No less elegant is the PanoMatic Luna, even if it pursues a different tact in watch-making excellence. For instance, the piece flaunts 83 diamonds totaling 1.09 carats, making it about as dazzling as ice crystals. Sixty-four of these white brilliant-cut diamonds line the bezel of the watch’s 39.4-millimeter steel case. The dial’s nine hour indices (three were deleted to make way for the overlapping small second subdial) each get a pair of diamonds. Combined with those on the bezel then, the number adds up to 82. So where is the remaining one? It sits not on top of the watch but on its side — on the crown, specifically, where this three-millimeter gem is the centerpiece.

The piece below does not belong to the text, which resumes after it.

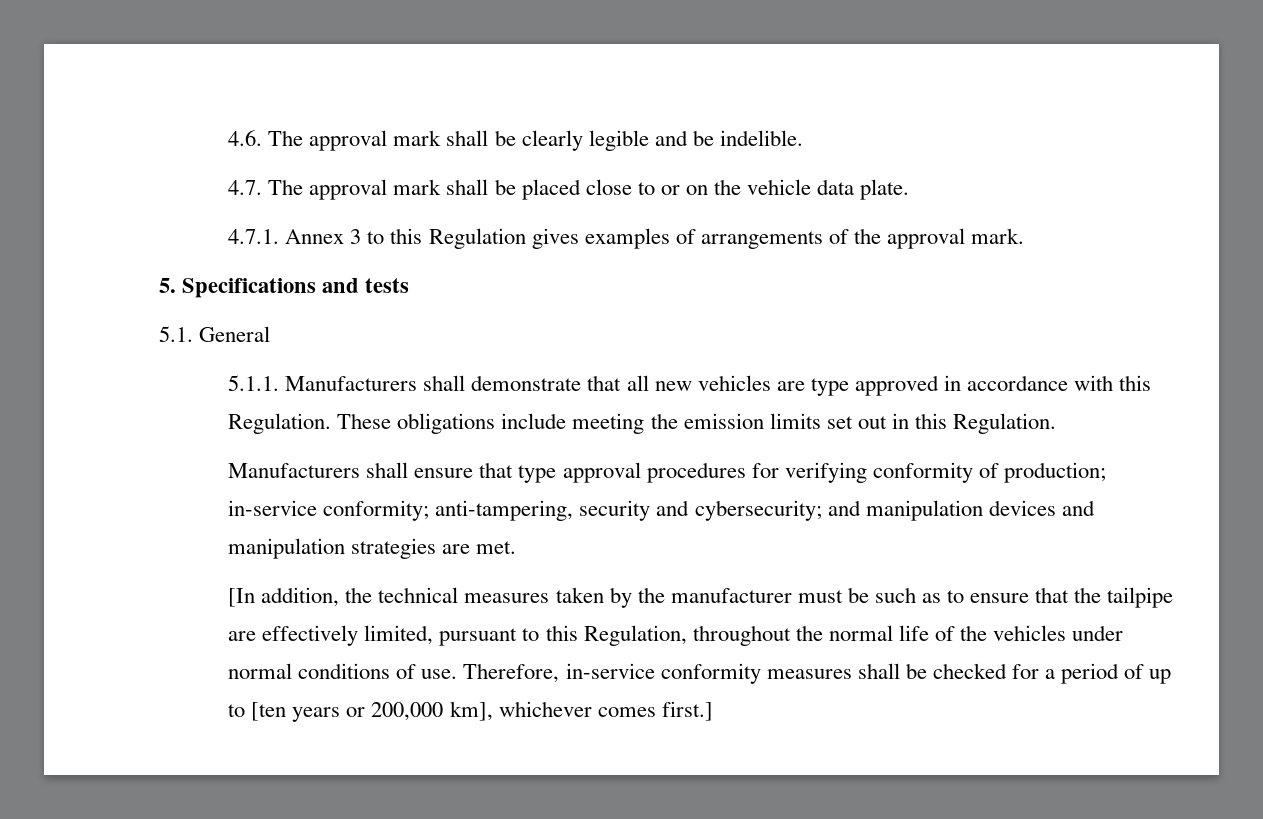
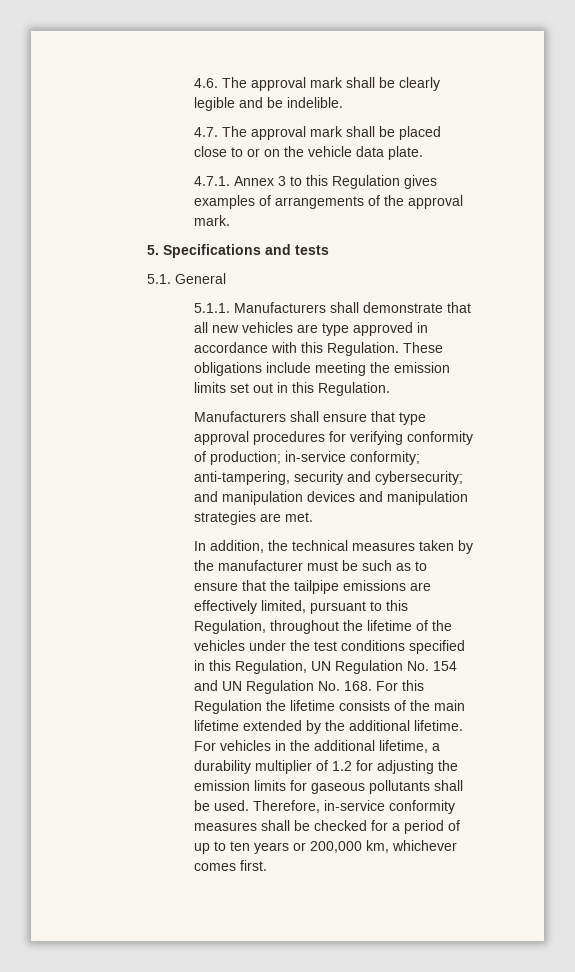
- [In addition, the technical measures taken by the manufacturer must be such as to ensure that the tailpipe are effectively limited, pursuant to this Regulation, throughout the normal life of the vehicles under normal conditions of use.
+ In addition, the technical measures taken by the manufacturer must be such as to ensure that the tailpipe emissions are effectively limited, pursuant to this Regulation, throughout the lifetime of the vehicles under the test conditions specified in this Regulation, UN Regulation No. 154 and UN Regulation No. 168. For this Regulation the lifetime consists of the main lifetime extended by the additional lifetime. For vehicles in the additional lifetime, a durability multiplier of 1.2 for adjusting the emission limits for gaseous pollutants shall be used.
- Therefore, in-service conformity measures shall be checked for a period of up to [ten years or 200,000 km], whichever comes first.]
+ Therefore, in-service conformity measures shall be checked for a period of up to ten years or 200,000 km, whichever comes first.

Adding more sheen (and which genuinely lends the PanoMatic Luna a celestial quality) is the iridescent  blue mother-of-pearl dial, which naturally varies in hue, texture and topography throughout its surface. So while the layout of the dial furniture is unmistakably Glashutte Original’s, the PanoMatic Luna has a vibe all its own.

Ticking beneath all this fancy features is a movement that is just as lavishly decorated — the in-house self-winding cal. 90-12, which is also fitted with the swan-neck mechanism (though this is not displayed on a cutout on the dial, as the inverted version of this has been shown in some Glashutte Original pieces). Sharing many components as those found on the brand’s manufacture movements, the cal. 90-12 in the PanoMatic Luna also endows the watch its moon phase complication, which explains why it is named as such in the first place. Needless to say, this function should be especially lovely to gaze at come the winter solstice (it falls on December 22 this year, by the way).